Before-and-after page screenshots:
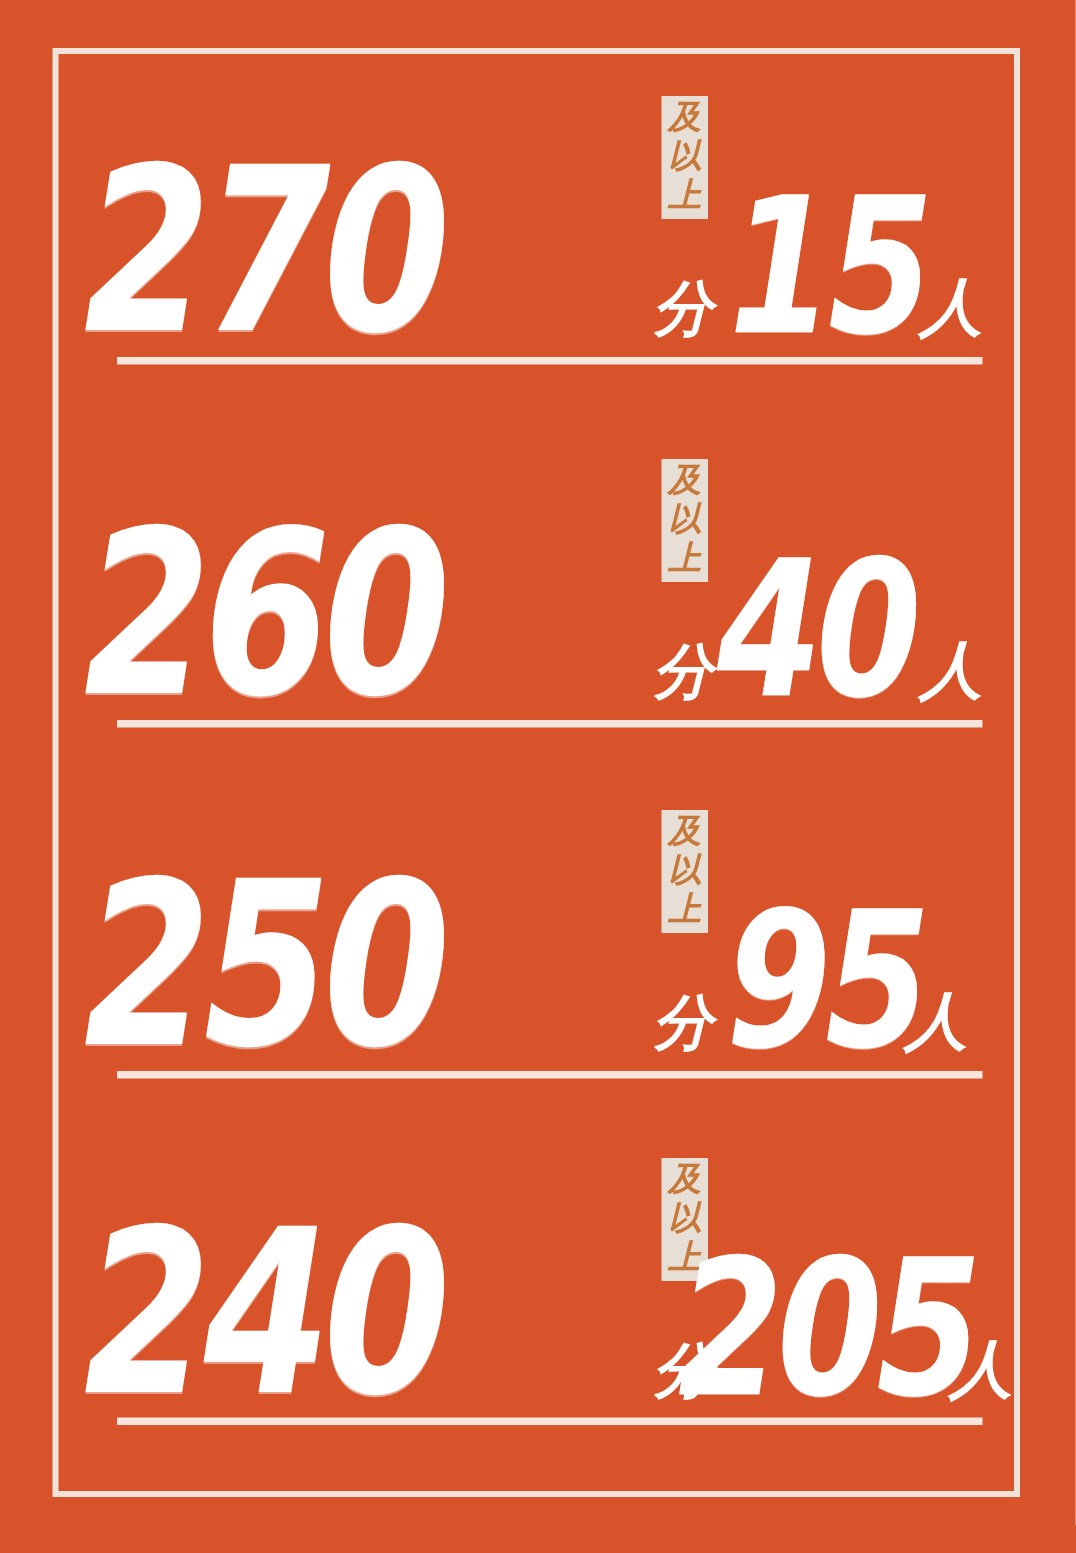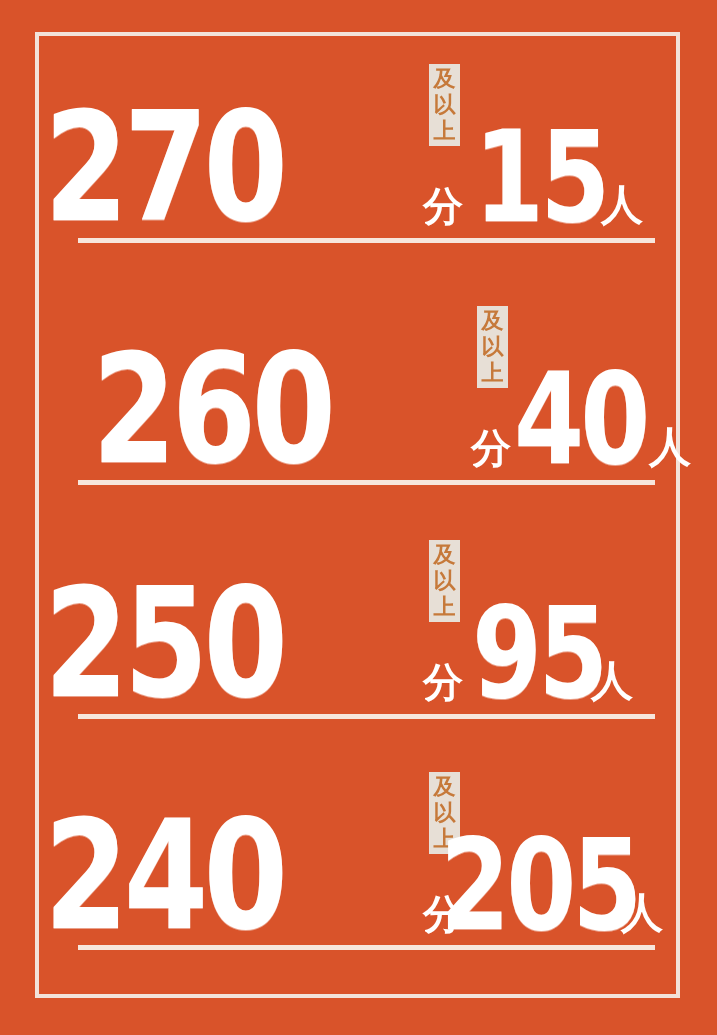"270" .stat-row { font-style: none -> italic; left: 44px -> 56px }
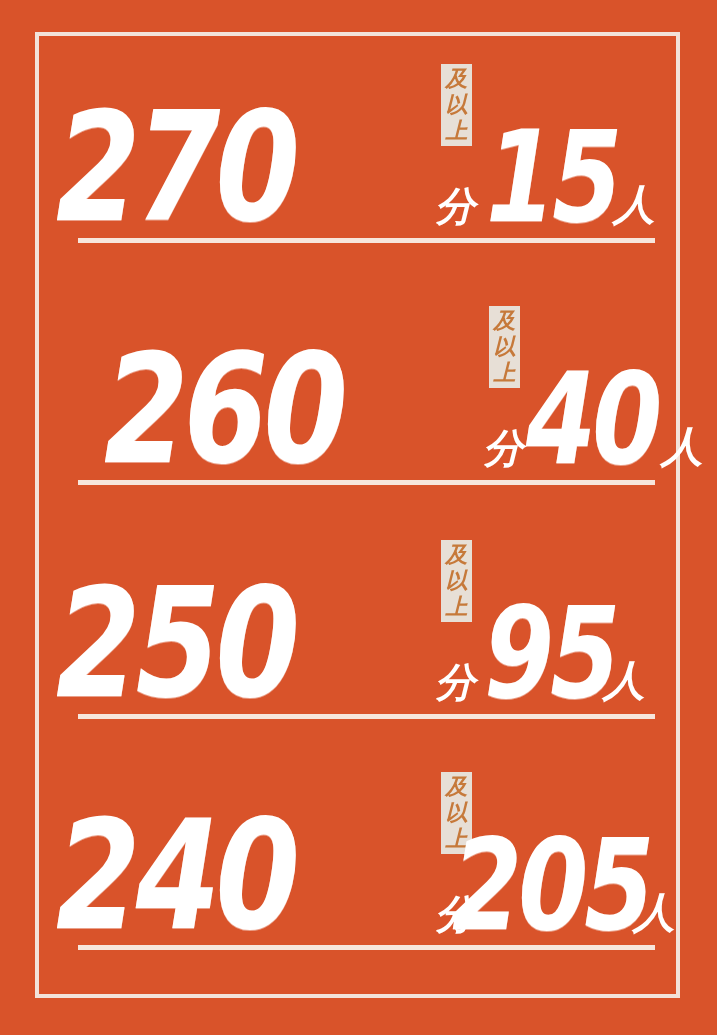"260" .stat-row.r1 { margin-left: 48px -> none }
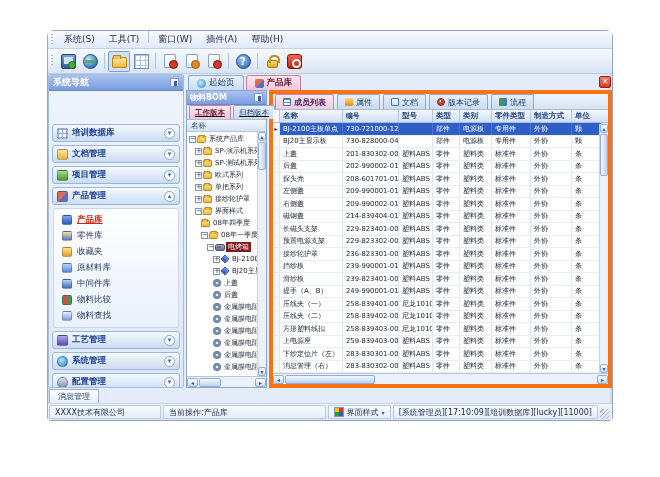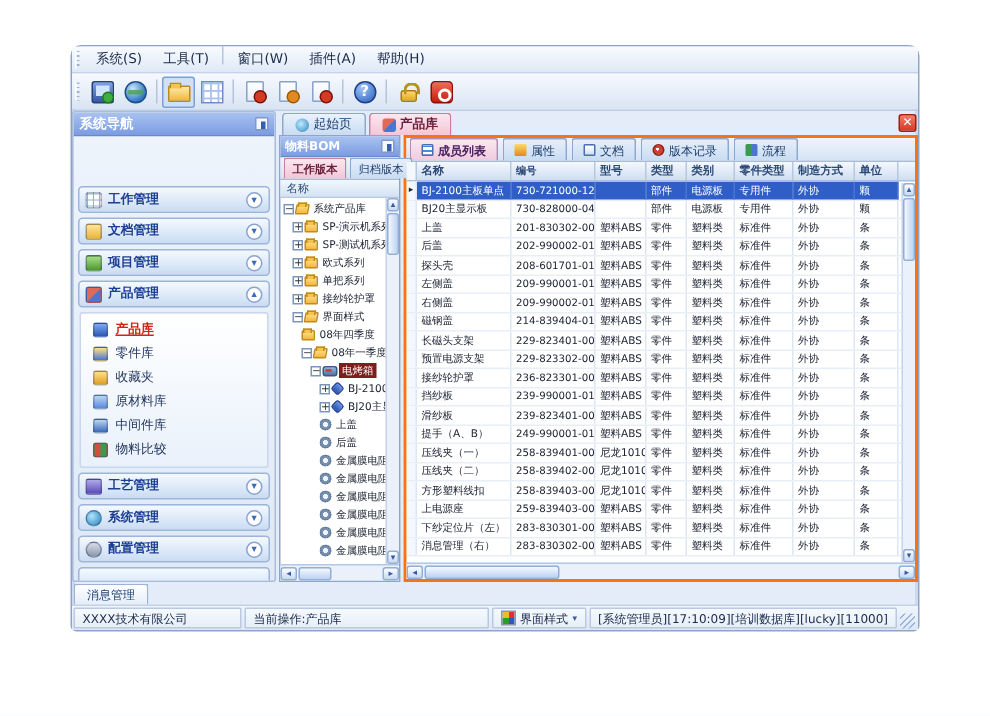"成员列表" .member { border: 2px solid #f97316 -> 4px solid #f97316 }
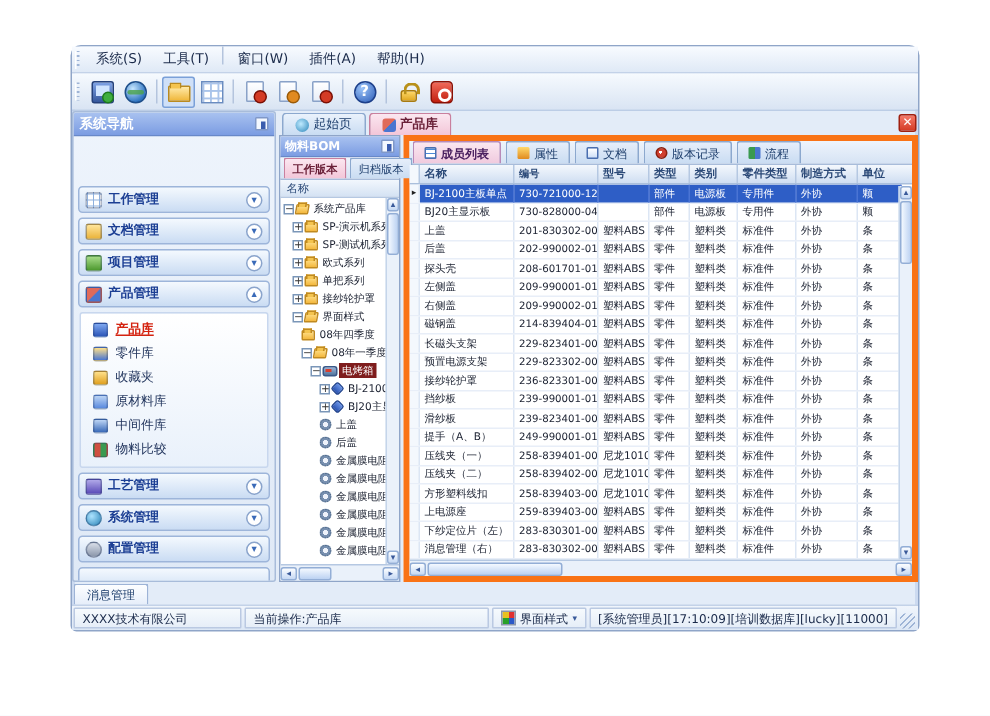"工作版本" .vtabs { text-decoration: none -> underline }
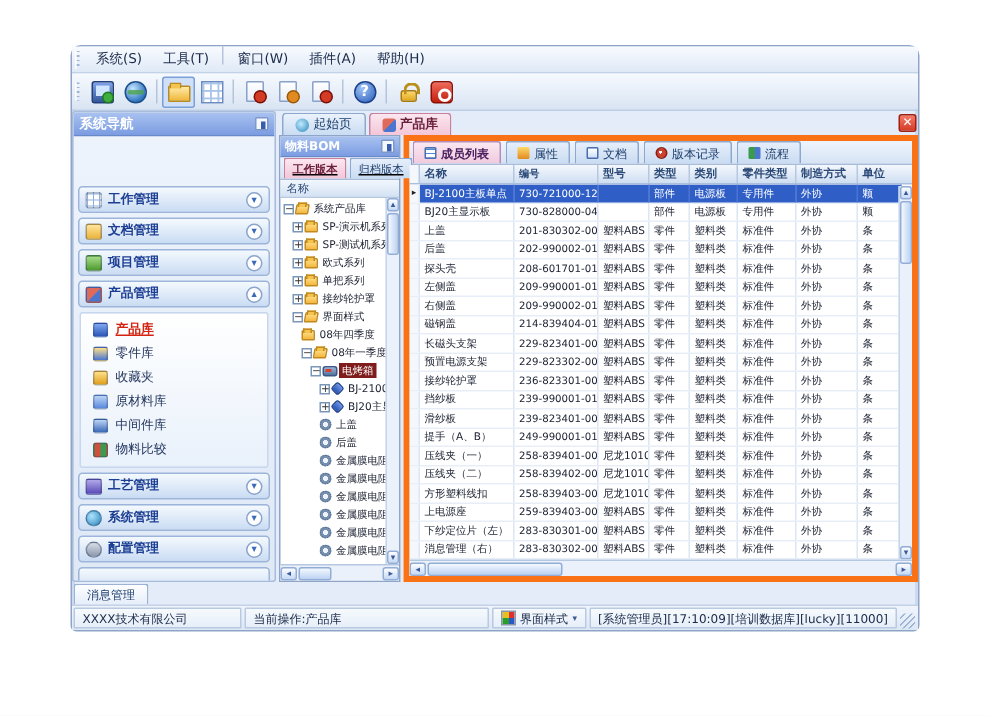"工作管理" span.lbl { text: 工作管理 -> 培训数据库 }
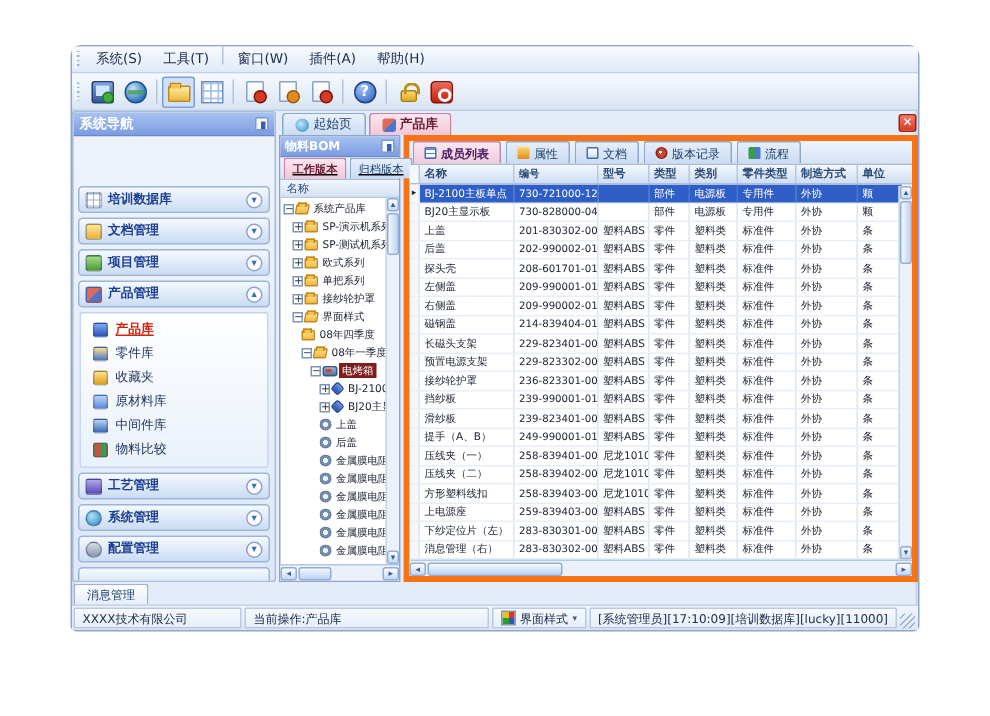"物料查找" div.s-item { html: none -> <div> <span></span> <span>物料查找</span> </div> }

### TRY IT
Once you find the line that contains "margin-left: 48px ->", give it again along with every later line through the end of the data, word for word, minus the pictures.

### SOLUTION TO THIS PROBLEM
"260" .stat-row.r1 { margin-left: 48px -> none }
"成员列表" .member { border: 2px solid #f97316 -> 4px solid #f97316 }
"工作版本" .vtabs { text-decoration: none -> underline }
"工作管理" span.lbl { text: 工作管理 -> 培训数据库 }
"物料查找" div.s-item { html: none -> <div> <span></span> <span>物料查找</span> </div> }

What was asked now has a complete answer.